I guess there must be some physical changes in the puppies that signal us to take a deep breath as the most immediate danger has passed. Pippi’s milk came in beautifully and everyone’s gaining nicely. We’ve got good weight gain on everyone, including the littlest ones. I chose to supplement the three tiny ones with some goat milk during the second day, just to give them a little jump start.
This is also the time when our bitches start with the heavy panting, and also some restless behavior. I’ve never had children but I’m told that the first time your milk comes in it’s uncomfortable (that’s medical-speak for PAINFUL) and just producing that milk has to be an effort, so it’s not particularly surprising that the bitches begin to pant and want more support to stay in the box.
Her liquid intake is equally impressive - from the time she started whelping to through the first day of the puppies‘ lives, she drank almost two gallons of goat milk and at least two quarts of water. Most of that was offered to her in the whelping box as at that point (the first two days) she was not voluntarily leaving her puppies.

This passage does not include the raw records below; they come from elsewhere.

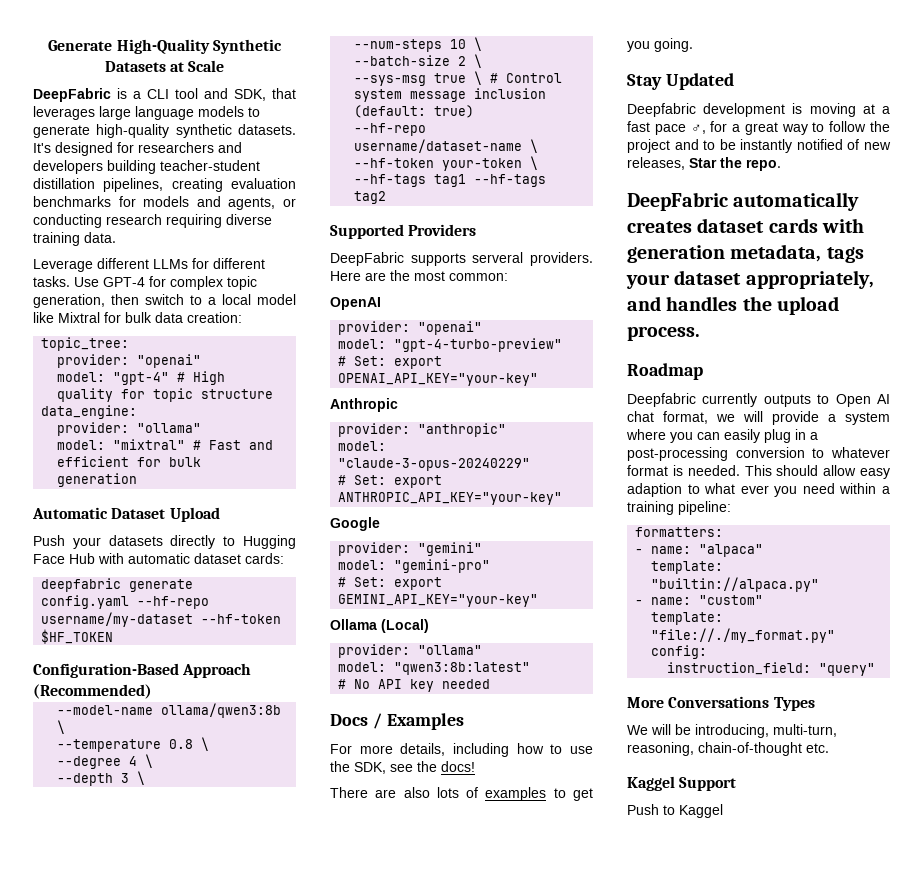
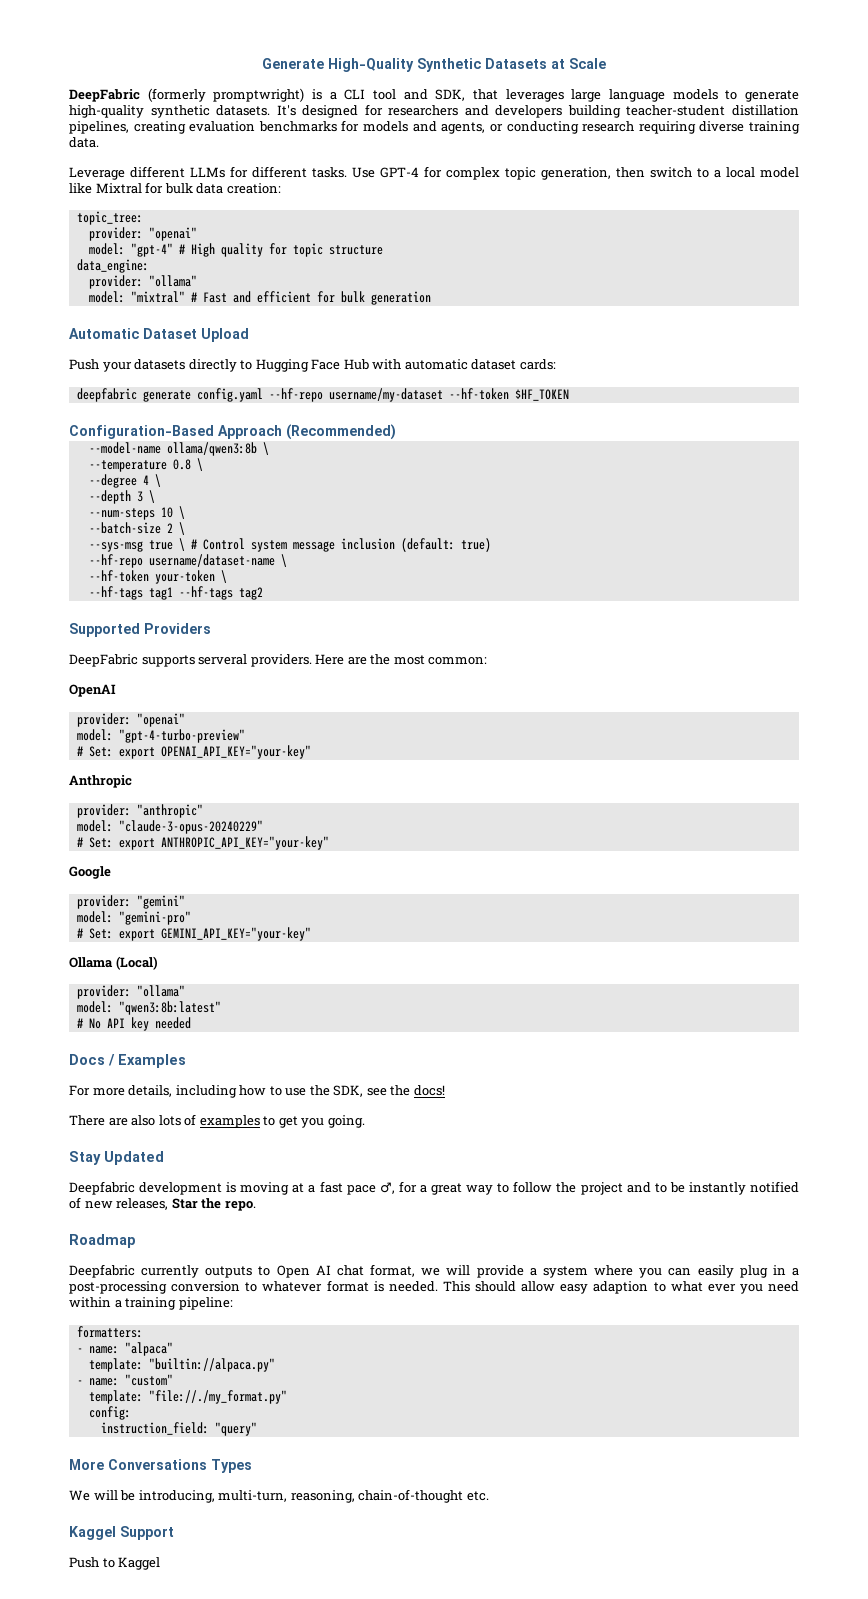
- DeepFabric is a CLI tool and SDK, that leverages large language models to generate high-quality synthetic datasets.
+ DeepFabric (formerly promptwright) is a CLI tool and SDK, that leverages large language models to generate high-quality synthetic datasets.
- DeepFabric automatically creates dataset cards with generation metadata, tags your dataset appropriately, and handles the upload process.

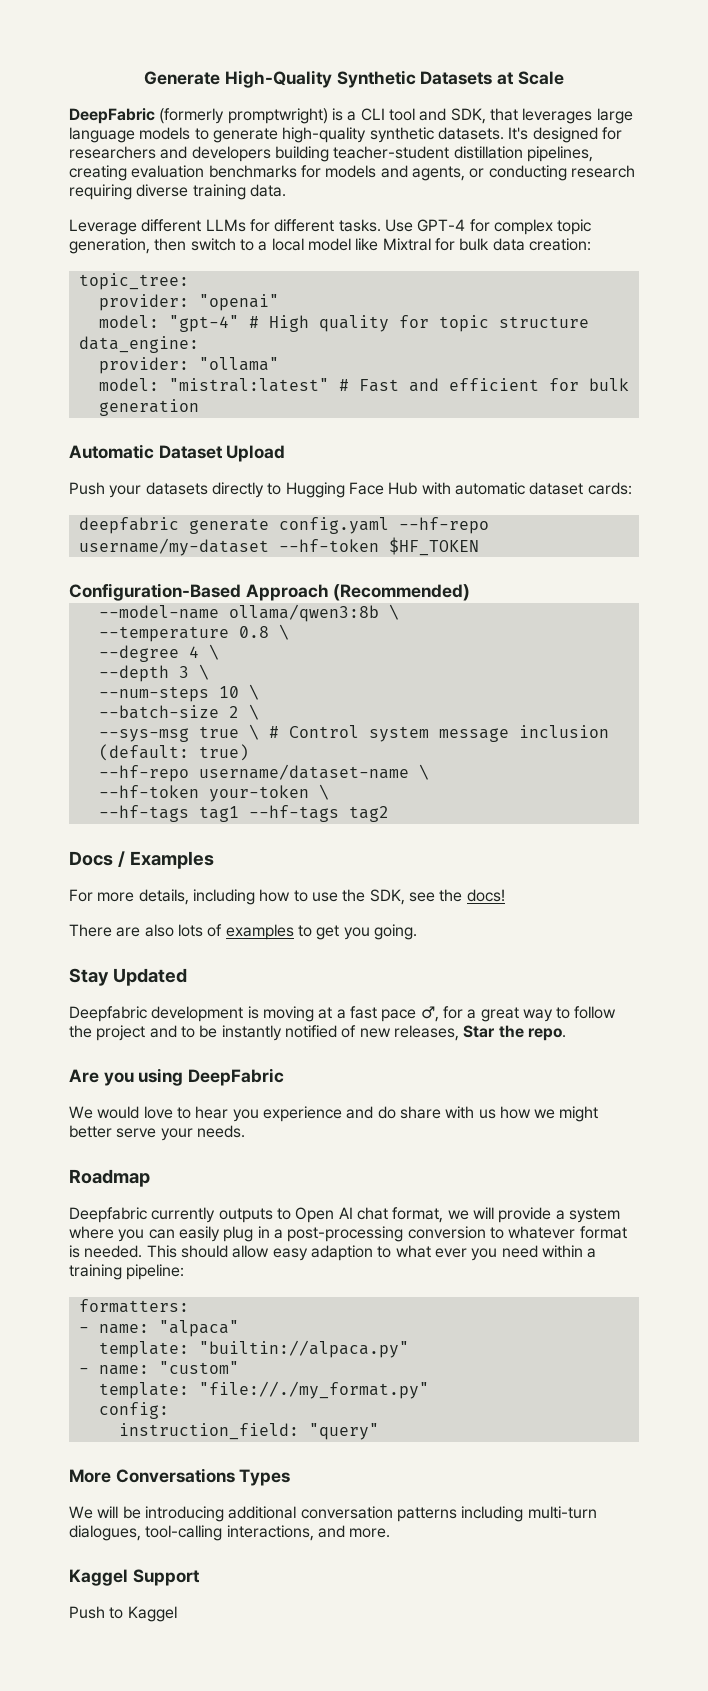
- model: "mixtral" # Fast and efficient for bulk generation
+ model: "mistral:latest" # Fast and efficient for bulk generation
- Supported Providers
- DeepFabric supports serveral providers. Here are the most common:
- OpenAI
- provider: "openai"
- model: "gpt-4-turbo-preview"
- # Set: export OPENAI_API_KEY="your-key"
- Anthropic
- provider: "anthropic"
- model: "claude-3-opus-20240229"
- # Set: export ANTHROPIC_API_KEY="your-key"
- Google
- provider: "gemini"
- model: "gemini-pro"
- # Set: export GEMINI_API_KEY="your-key"
- Ollama (Local)
- provider: "ollama"
- model: "qwen3:8b:latest"
- # No API key needed
+ Are you using DeepFabric
+ We would love to hear you experience and do share with us how we might better serve your needs.
- We will be introducing, multi-turn, reasoning, chain-of-thought etc.
+ We will be introducing additional conversation patterns including multi-turn dialogues, tool-calling interactions, and more.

Interestingly if you offer a bitch a calcium rich food in the late stages of her pregnancy, she will probably turn her nose up at it. But as soon as she begins whelping, she will lap up as much goat milk or other calcium rich food you can give her. The reason for this is (spinning it down to a lay terms-nutshell) when the body gets more calcium than it can use, it “gets used to” excreting the excess. So if a bitch gets any more calcium than she needs during pregnancy, a whole system kicks in to get rid of it. But after whelping, she has a HUGE draw on her calcium stores. The problem is, if her body is in “excrete” mode, that’s a process that’s slow to reverse, and that will make the bitch unable to assimilate the massive amount of calcium she needs (as her body is dumping it as fast as she takes it in), which can complicate delivery, make milk production difficult, and even threaten her life if calcium levels get too low and she goes into eclampsia (or “milk fever”). This is, by the way, why calcium supplementation is not recommended for pregnant bitches. Paradoxically, supplementing calcium during pregnancy will actually make things much worse.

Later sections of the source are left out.